Ci sono film che restano.
Non perché li riguardi continuamente, ma perché entrano nell’immaginario collettivo: fatti di stile, riferimenti, dettagli che tornano fuori nel tempo, anche senza accorgercene.
Il diavolo veste Prada 2 è uscito proprio in questi giorni e, anche senza averlo ancora visto, mi sono resa conto di una cosa: il suo ritorno arriva in un momento molto preciso.
E forse non è un caso.
Ed è lo stesso tipo di cambiamento che si riflette anche nelle nuove palette della stagione.
Ne parlo meglio qui nei colori moda primavera estate 2026, dove il colore torna ad avere un ruolo più consapevole e meno decorativo.
Negli ultimi anni il nostro modo di vestirci è cambiato.
È diventato più essenziale, più rassicurante, più facile da gestire. Abbiamo costruito guardaroba fatti di capi che funzionano sempre, colori neutri, combinazioni che non mettono in difficoltà.
Una scelta che ha molto senso.
Ma allo stesso tempo, se ci pensi, è anche un modo di vestirsi che protegge più di quanto esprima.
E prima ancora, c’è stata un’altra fase.
Una fase fatta di acquisti veloci, spesso impulsivi, in cui il vestirsi diventava quasi un modo per rincorrere uno status. Abbiamo accumulato tanto, forse troppo, e non sempre con la stessa attenzione.
Risultato? Armadi pieni, ma non necessariamente più ricchi.
Anzi, a volte pieni di cose che durano poco, che valgono poco, che non raccontano nulla.
Oggi però, a mio avviso, qualcosa si sta muovendo.
Si torna a cercare il bello, ma in un modo diverso. Più consapevole. Più selettivo.
C’è una nuova attenzione per ciò che è fatto bene, per l’artigianato, per il pezzo che resta. Non tanto perché “di moda”, ma perché ha senso nel tempo.

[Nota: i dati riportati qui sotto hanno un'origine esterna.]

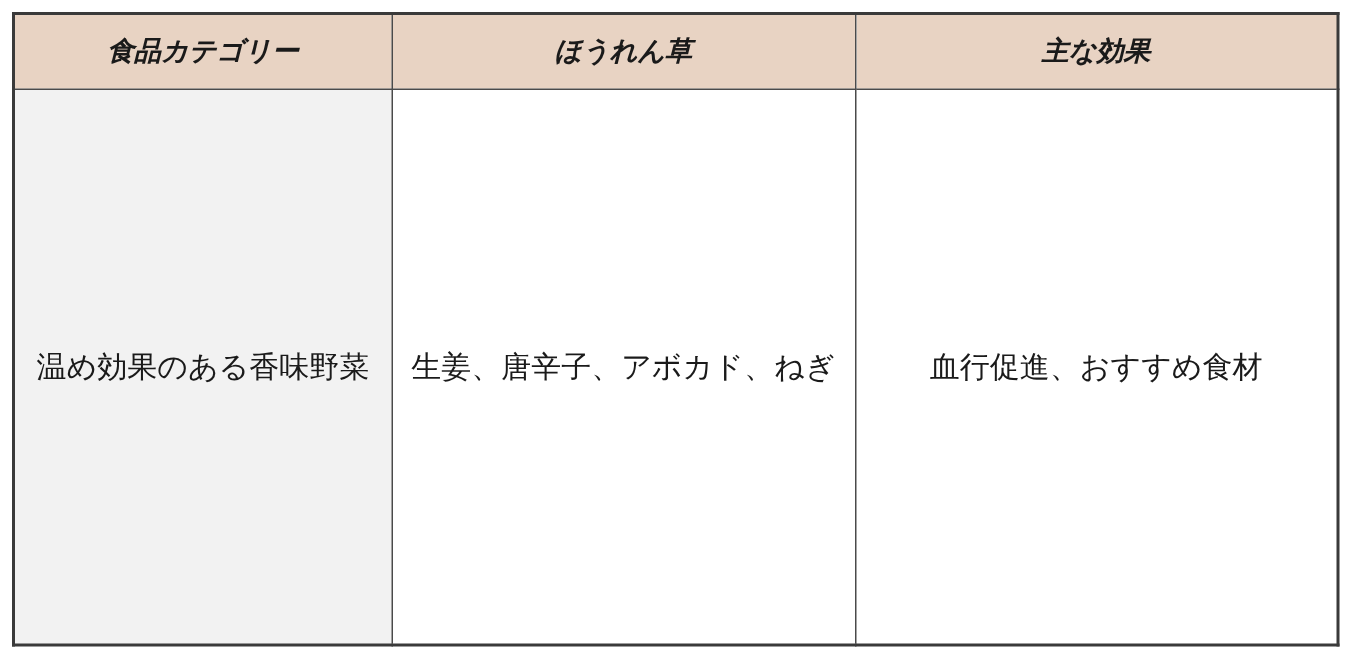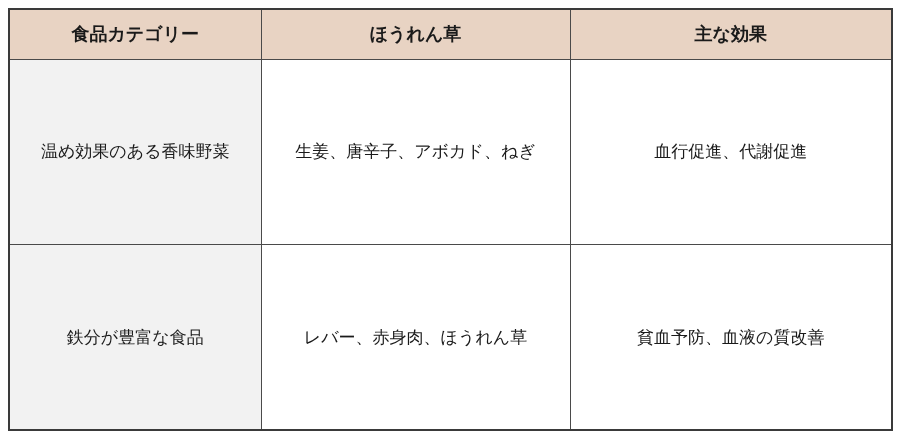"食品カテゴリー" table.food-table thead tr { font-style: none -> italic }
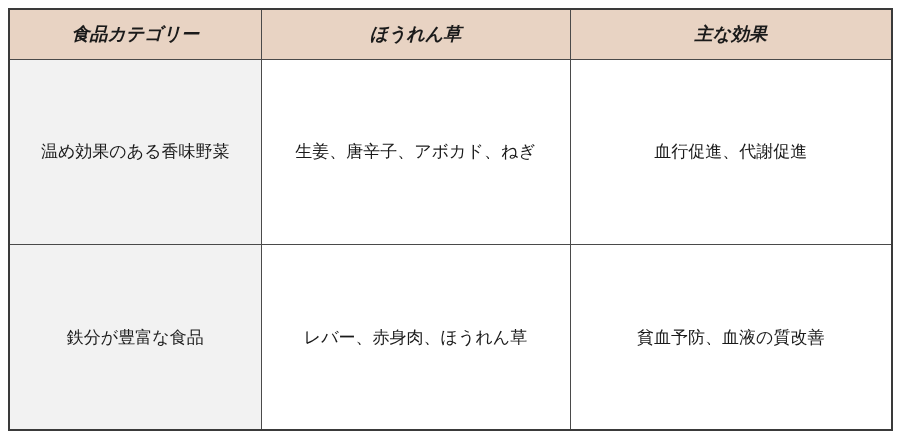"温め効果のある香味野菜" table.food-table td { font-size: 17px -> 20px }
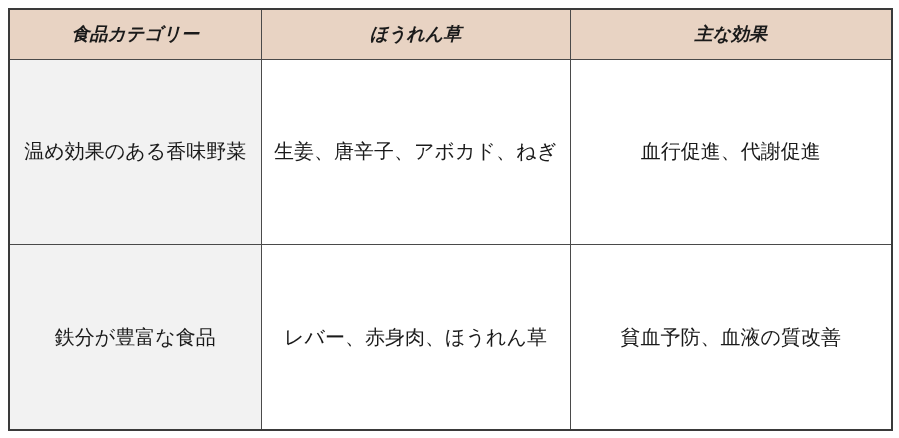"血行促進、代謝促進" td { text: 代謝促進 -> おすすめ食材 }
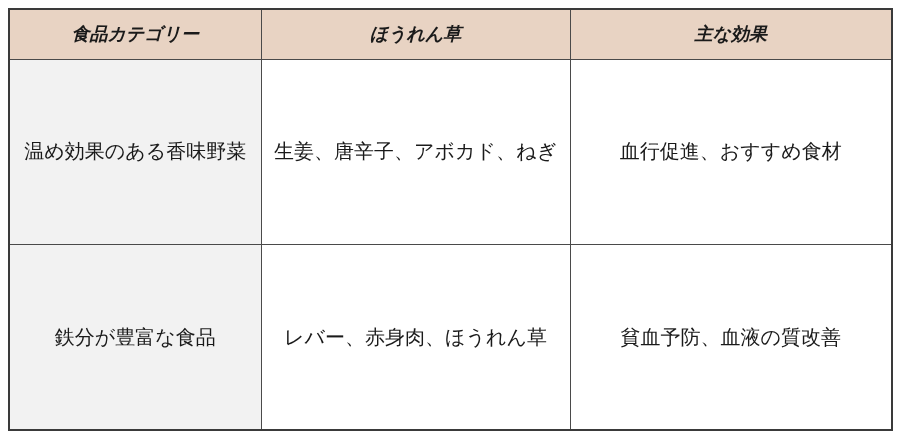"鉄分が豊富な食品" tr { html: <tr> <td>鉄分が豊富な食品</td> <td>レバー、赤身肉、ほうれん草</td> <td>貧血予防、血液の質改善</td> </tr> -> none }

Ed è interessante che tutto questo stia accadendo proprio mentre torna anche un certo immaginario estetico, molto vicino agli anni ’90, quello pulito, essenziale, quasi rigoroso che oggi rivediamo anche attraverso figure come Carolyn Bessette-Kennedy.
In questo contesto, il ritorno di Il diavolo veste Prada 2 assume un significato ancora più interessante.
Perché questo film ha sempre raccontato un lato della moda che spesso dimentichiamo: quello che c’è dietro.
Fatto di lavoro, scelte e valore.
Ripensando al primo capitolo, la cosa che colpisce non è solo l’estetica. È il fatto che ogni outfit abbia un senso.
Non c’è mai nulla di casuale. E soprattutto non c’è mai l’idea che tutto sia semplice.
Ed è qui, secondo me, che oggi il film può tornare ad essere attuale.
Perché siamo abituate a vedere la moda come qualcosa di immediato, accessibile, veloce. Ma dietro c’è molto di più. E forse tornare a guardarlo — anche solo attraverso un film — può aiutarci a rimettere le cose nella giusta prospettiva.
E poi c’è lei, Miranda Priestly.
Uno di quei personaggi che non hanno bisogno di spiegazioni.
Il suo stile è sempre stato fatto di sottrazione: linee pulite, palette controllata, scelte precise. Non c’è mai l’idea di stupire, ma quella di esserci, in modo chiaro.
Ed è forse questo che oggi torna più attuale.
In un momento in cui abbiamo accesso a tutto, la vera differenza non sta nell’avere di più, ma nel scegliere meglio.
Ed è qui che il film, ancora prima di essere visto, diventa interessante. Non tanto per gli outfit che vedremo, ma per il tipo di messaggio che può riportare al centro. Un’idea di stile che non parla di consumo, ma di consapevolezza. È lo stesso ragionamento che approfondisco anche quando parlo di moda slow e del valore reale dei capi nel tempo, qui.
Con il dare valore alle cose giuste. Con il capire che la moda, se scelta bene, non è superficiale. Ha un senso.
Io andrò a vederlo nei prossimi giorni, senza aspettative troppo definite. Più che altro con curiosità.
Quella di capire se ritroverò quella sensazione: che la moda, quando funziona davvero, non è mai solo estetica.